Hughes et al. (1991)* provide data on fire occurrence (TABLE A) and on vegetation abundance in unburned and burned regions of dry forests in the park (TABLE B).
Table A
| Time frame | Number of fires | Total area burned |
| 1928-1968 | 9 | 2.3 ha |
| 1969-1988 | 32 | 7,800 ha |
Table B
| Vegetation abundance index | |||
| Vegetation type | Unburned | Burned once | Burned twice |
| Native trees and shrubs | 112.3 | 5.2 | 0.7 |
| Introduced grass | 80.0 | 92.1 | 100.9 |
1. Using the data in Table A, calculate the frequency of fires and the average area burned before and after introduced grasses invaded Volcanoes National Park. What do your results suggest about how introduced grasses have affected the occurrence of fires in Volcanoes National Park?

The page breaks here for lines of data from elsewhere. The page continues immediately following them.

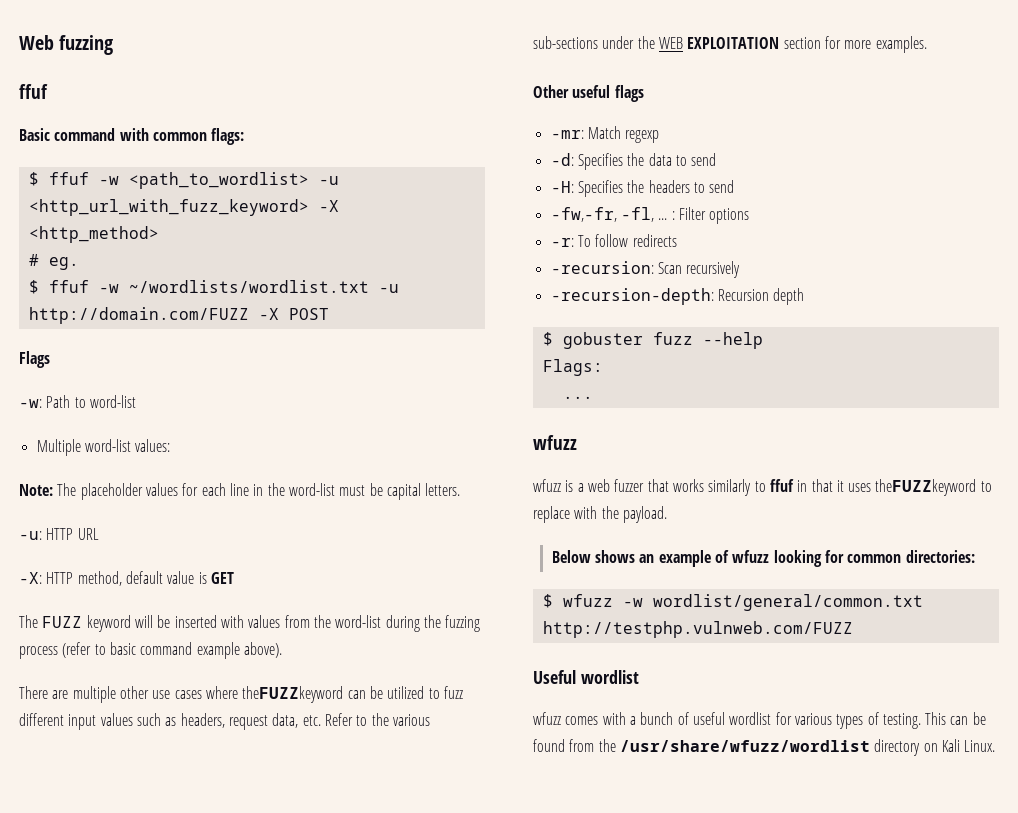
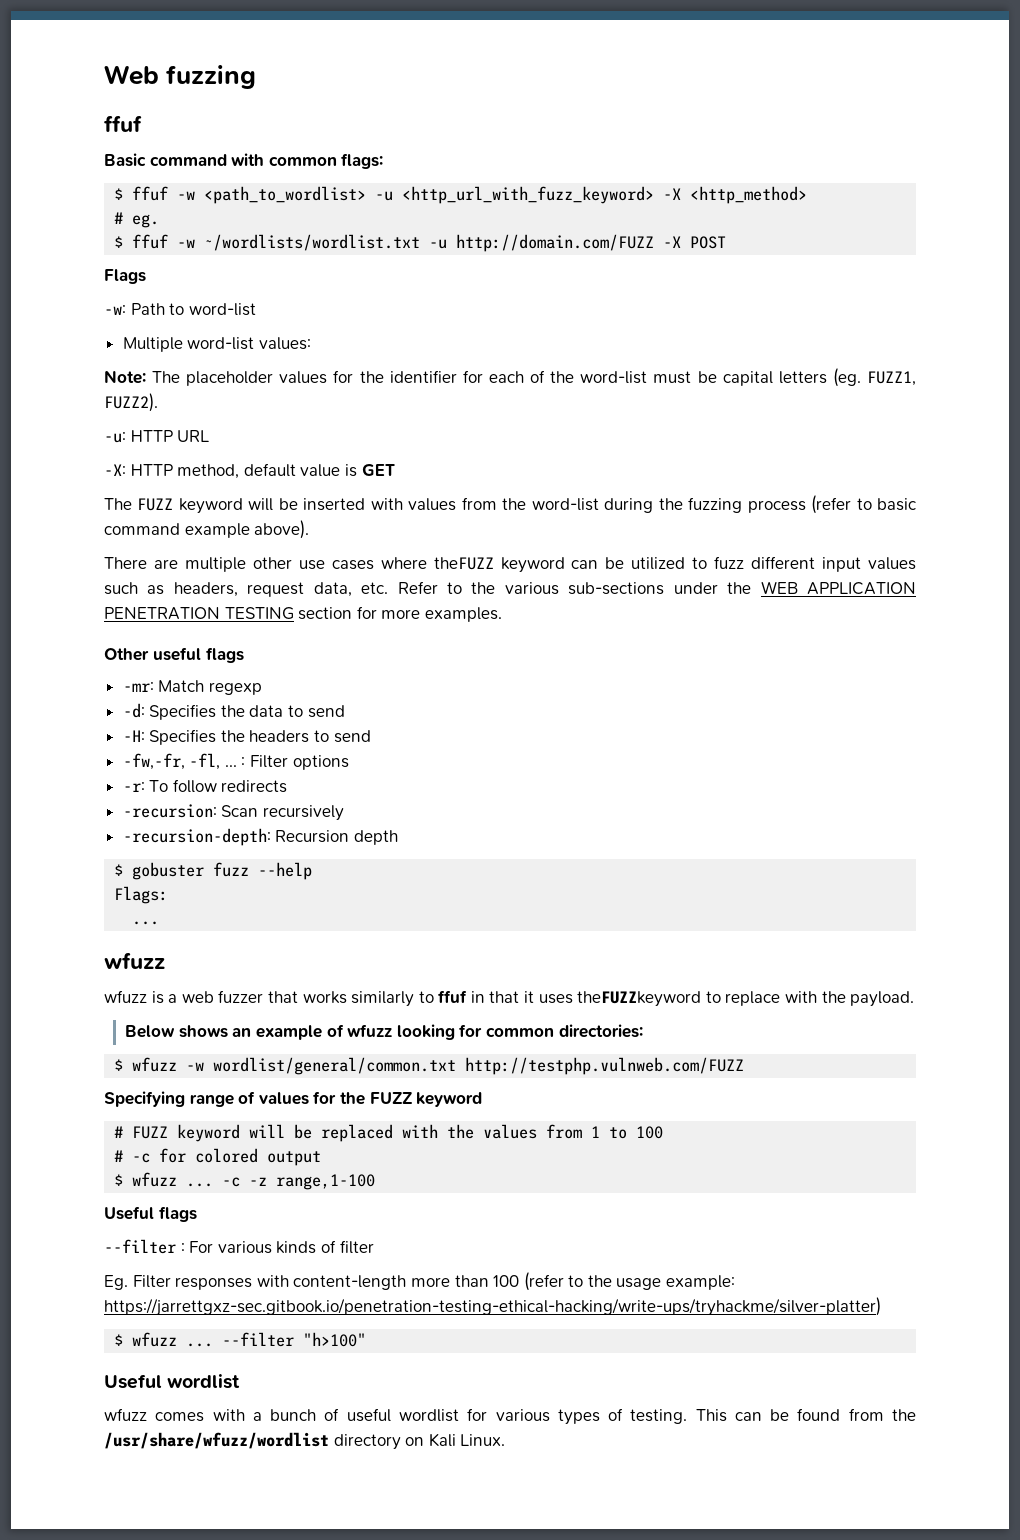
- Note: The placeholder values for each line in the word-list must be capital letters.
+ Note: The placeholder values for the identifier for each of the word-list must be capital letters (eg. FUZZ1, FUZZ2).
- There are multiple other use cases where theFUZZkeyword can be utilized to fuzz different input values such as headers, request data, etc. Refer to the various sub-sections under the WEB EXPLOITATION section for more examples.
+ There are multiple other use cases where theFUZZ keyword can be utilized to fuzz different input values such as headers, request data, etc. Refer to the various sub-sections under the WEB APPLICATION PENETRATION TESTING section for more examples.
+ Specifying range of values for the FUZZ keyword
+ # FUZZ keyword will be replaced with the values from 1 to 100
+ # -c for colored output
+ $ wfuzz ... -c -z range,1-100
+ Useful flags
+ --filter : For various kinds of filter
+ Eg. Filter responses with content-length more than 100 (refer to the usage example: https://jarrettgxz-sec.gitbook.io/penetration-testing-ethical-hacking/write-ups/tryhackme/silver-platter)
+ $ wfuzz ... --filter "h>100"

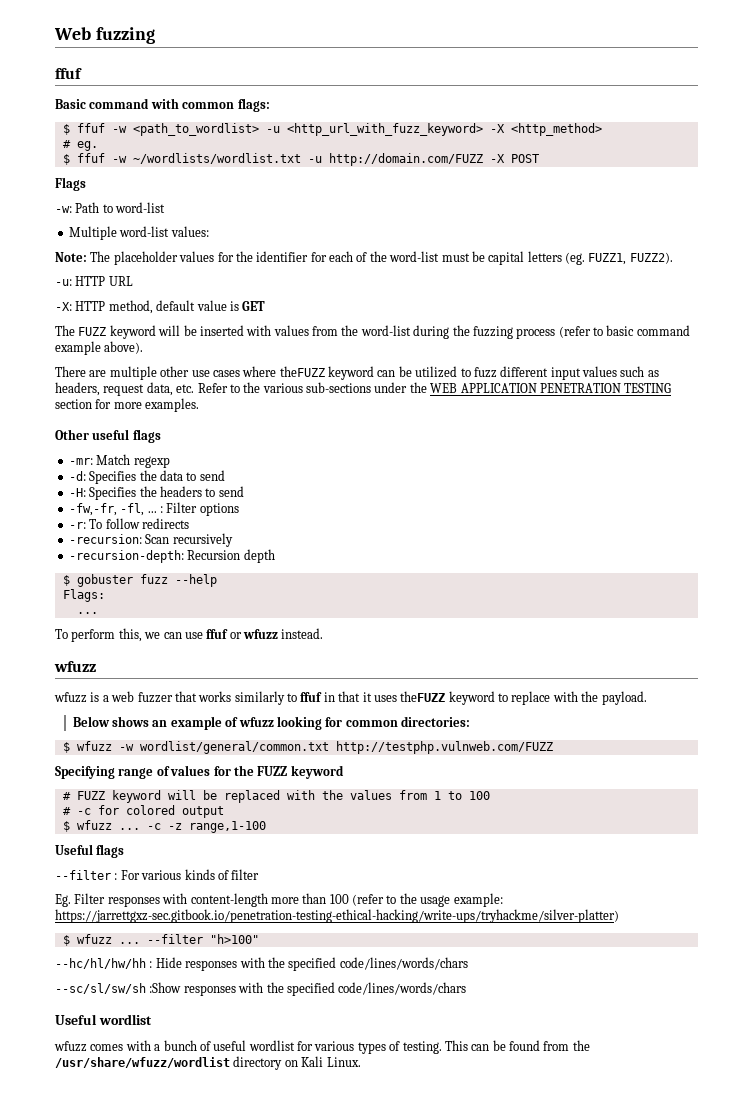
+ To perform this, we can use ffuf or wfuzz instead.
- wfuzz is a web fuzzer that works similarly to ffuf in that it uses theFUZZkeyword to replace with the payload.
+ wfuzz is a web fuzzer that works similarly to ffuf in that it uses theFUZZ keyword to replace with the payload.
+ --hc/hl/hw/hh : Hide responses with the specified code/lines/words/chars
+ --sc/sl/sw/sh :Show responses with the specified code/lines/words/chars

2. Based on the data in Table B, does fire promote or limit the abundance of native trees and shrubs? How does fire affect introduced grasses?
3. Introduced grasses recover quickly from fires, and they provide more fuel for future fires than do native trees and shrubs. Use this information to predict what may happen if a fire occurs in a Hawaiian dry forest after introduced grasses have invaded that forest. Do the events you've described help to explain the data in Tables A and B? Explain your reasoning.
*Hughes, F., P. M. Vitousek, and T. Tunison. 1991. Alien grass invasion and fire in the seasonal submontane zone of Hawai'i. Ecology 72: 743-746.